Le récit y évolue à la troisième personne (Il, le personnage), ce qui n’est pas le cas du Found-footage car l’objectif de la caméra opte généralement pour un point de vue subjectif, pour lequel on accepte sciemment de se prêter au jeu. En retour, le réalisateur aura la charge de ne pas heurter la suspension d’incrédulité, et de ne pas trahir sa propre diégèse, faute de quoi, le résultat sera un cuisant échec. Si ce nouvel Eldorado aura ouvert la voie à de très nombreux escrocs, il n’est parfois pas motivé que par l’argent, peut servir un propos intelligent sans avoir recours à des effets racoleurs et même susciter la peur. Creep fait justement exception en s’intéressant aux louvoiements d’un mourant.
Aaron (Patrick Brice) est recruté par un riche excentrique pour réaliser un journal vidéo destiné à son futur enfant. Josef se livre sans retenue parce qu’il prétend être atteint d’un cancer incurable, ce qui lui permet de tout faire et de dire tout ce qui lui passe par la tête. Cet individu vivant reclus dans la forêt semble difficile à cerner, son attitude lunatique et extravagante peut amuser, mais elle questionne, surtout lorsqu’il s’amuse à se cacher derrière des rochers pour effrayer le caméra-man dans les bois. On mettra cela sur le compte de la tumeur qui doit lui chatouiller le cortex cérébral.
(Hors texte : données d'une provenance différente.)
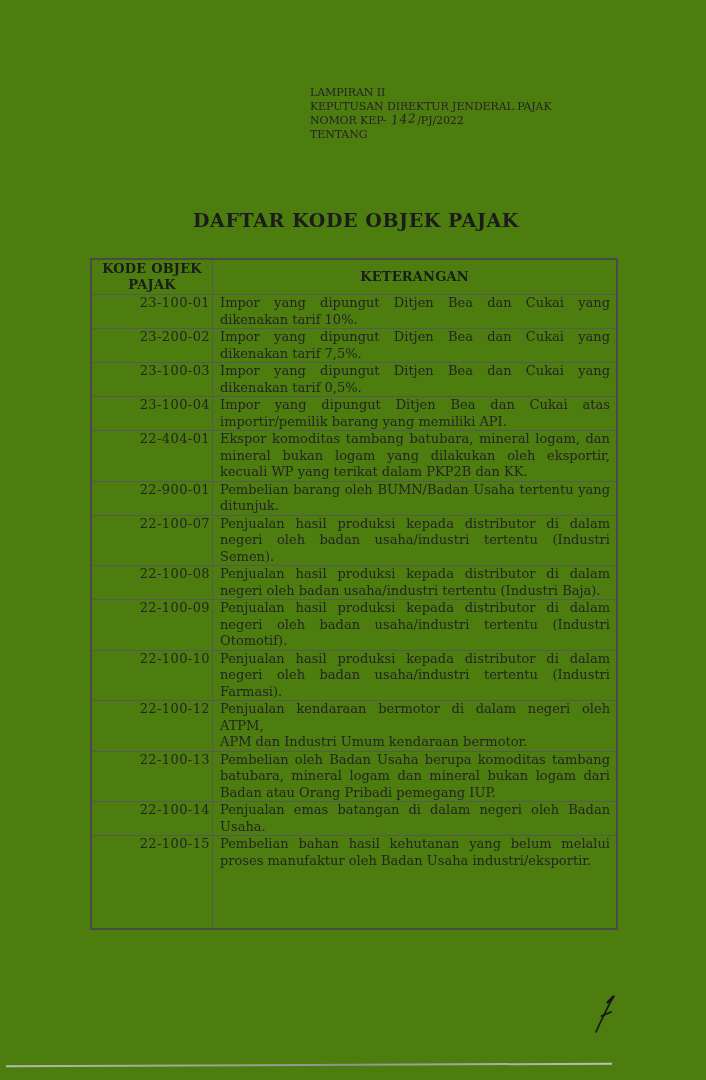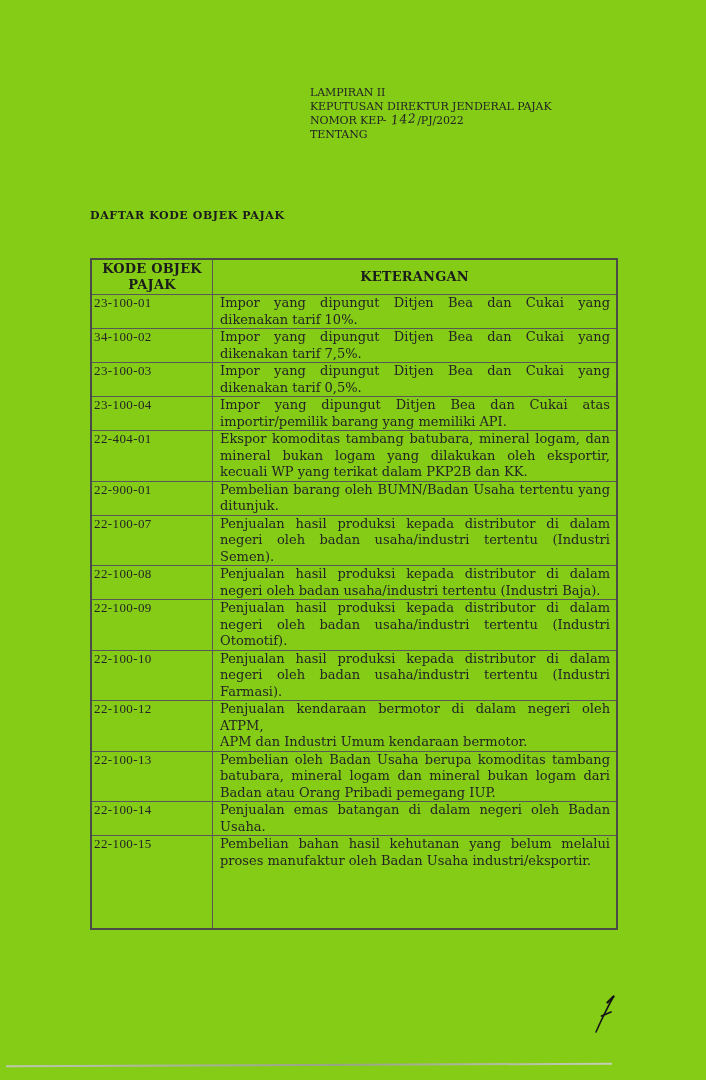--- a/index.html
+++ b/index.html
@@ -6,7 +6,7 @@
   .page{
     position:relative;
     width:706px;height:1080px;
-    background:#84cc16;
+    background:#4d7c0f;
     overflow:hidden;
     font-family:"DejaVu Serif", serif;
     color:#242424;

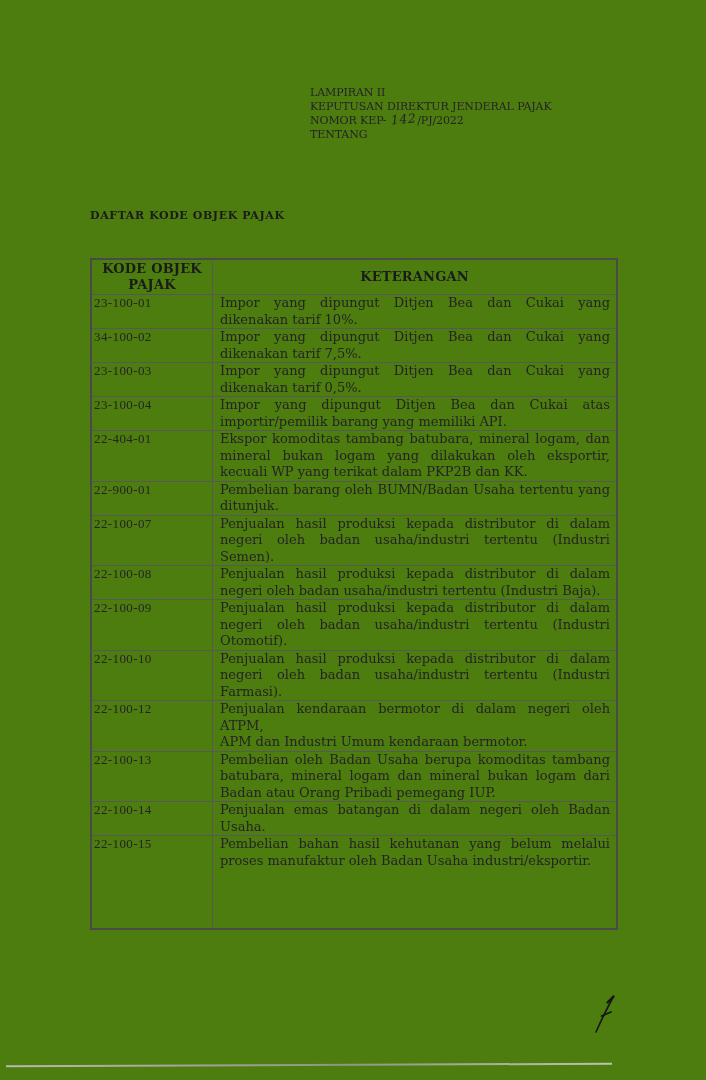--- a/index.html
+++ b/index.html
@@ -32,8 +32,8 @@
   
   .doc-title{
     position:absolute;left:90px;top:209px;width:532px;
-    text-align:left;
-    font-weight:bold;font-size:11px;letter-spacing:0.6px;
+    text-align:center;
+    font-weight:bold;font-size:19px;letter-spacing:0.6px;
     color:#1b1b1b;
   }
   

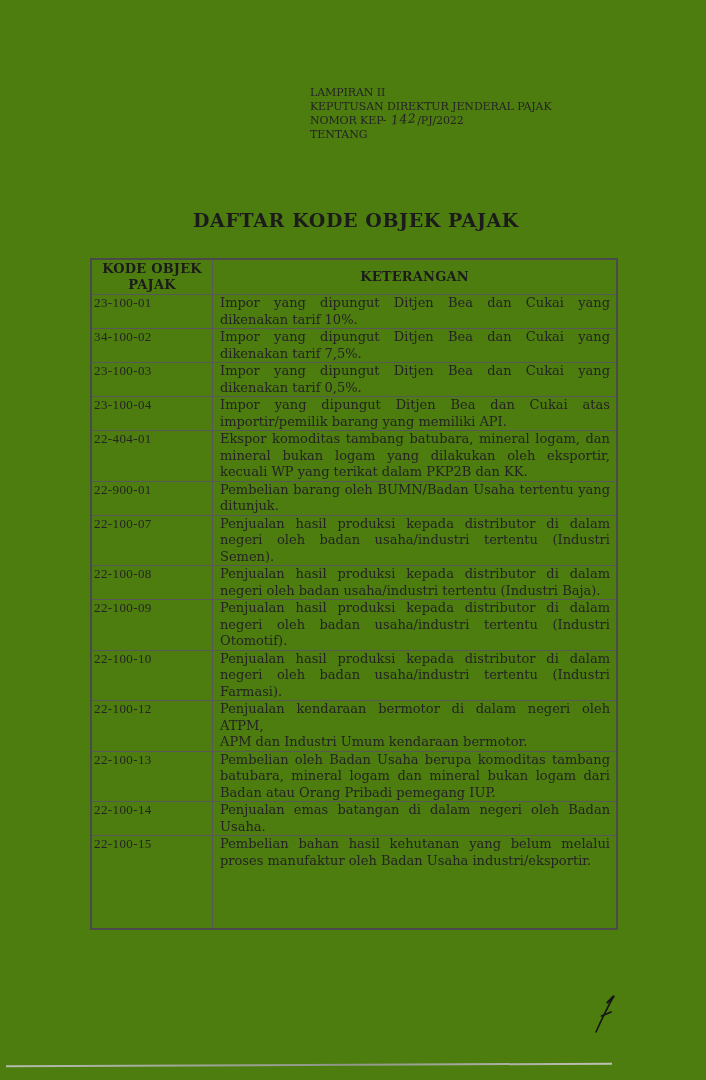--- a/index.html
+++ b/index.html
@@ -58,10 +58,9 @@
     letter-spacing:0.2px;
   }
   .kode-table td.kode{
-    text-align:left;
+    text-align:right;
     padding:0 2px;
     letter-spacing:0.4px;
-    font-family:Liberation Serif, serif;
   }
   .kode-table td.ket{
     padding:0 6px 0 7px;

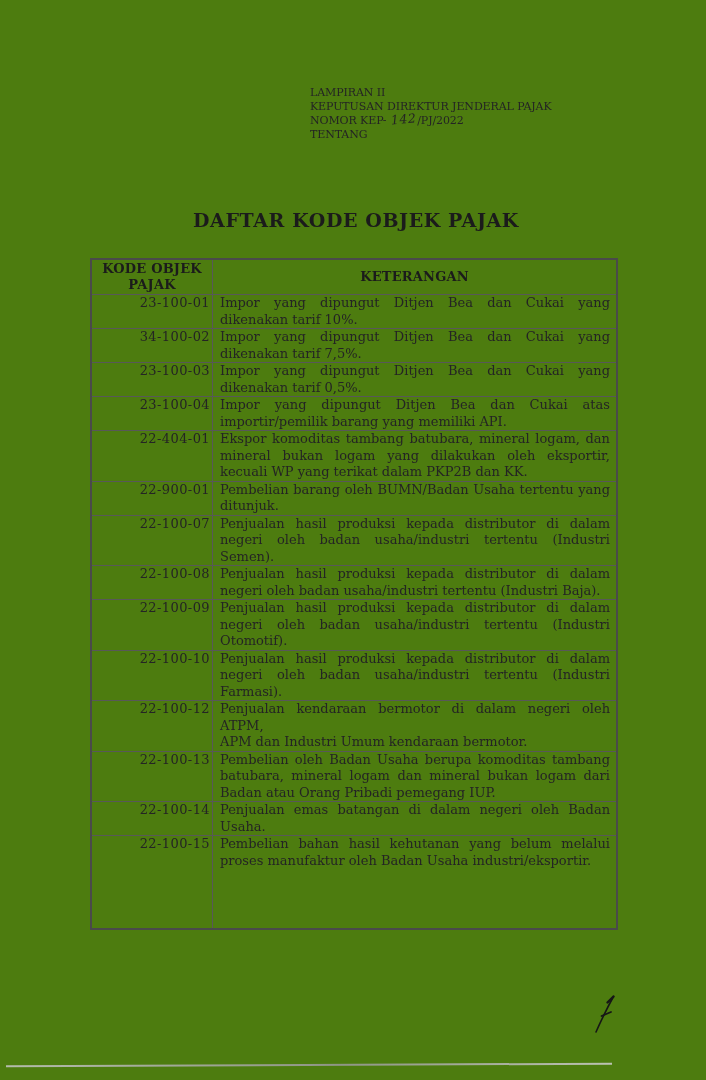--- a/index.html
+++ b/index.html
@@ -108,7 +108,7 @@
           </td>
       </tr>
       <tr>
-        <td class="kode">34-100-02</td>
+        <td class="kode">23-200-02</td>
         <td class="ket">
             <div class="jline">Impor yang dipungut Ditjen Bea dan Cukai yang</div>
             <div class="jline last">dikenakan tarif 7,5%.</div>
Mais dans l’euphorie de ses rapports cordiaux et amicaux, la situation va quelque peu s’envenimer lorsqu’il va se mettre à lui confier ses secrets les plus inavoués, telle que sa lubie d’arborer un masque en chantant des comptines pour enfant, ou bien d’avoir violé sa femme à une rare occasion. De quoi légèrement se sentir gêné, voir même horrifié par ces révélations, d’autant que l’hôte s’avère être quelqu’un de très envahissant. Si Josef se complaît à se comparer à un loup, ce n’est certainement pas que pour sa dévotion en amitié mais également pour sa férocité bestiale lorsqu’il s’estime trahi. Et d’une certaine manière, la réaction épidermique d’Aaron de prendre ses jambes à son cou et d’ignorer sciemment ses simulacres le pousseront à le harceler quotidiennement.
Creep ne fait pas vraiment dans le sensationnel ou le train fantôme de fête foraine. Il vise plutôt à dresser l’analyse comportementale d’un ermite pas net qui profite de l’empathie de ses victimes pour mieux les piéger. En résulte un sentiment de malaise permanent et de tiraillement entre la compassion de voir cet homme souffrir de son isolement et la culpabilité de l’abandonner à son sort, même si le doute subsiste sur ses véritables intentions, notamment lorsqu’il se met à délirer complètement. Si l’ombre du survival façon Wolf Creek planera longtemps sur le film, le réalisateur cherche clairement à nous surprendre en faisant preuve d’une retenue singulière. Malgré tout, ce témoignage ne pouvait s’achever que par une boutade machiavélique et redoutable, lui laissant l’opportunité de constituer une nouvelle saga horrifique. Avoir de bonnes idées et les meilleures intentions n’empêche pas de franchiser après tout.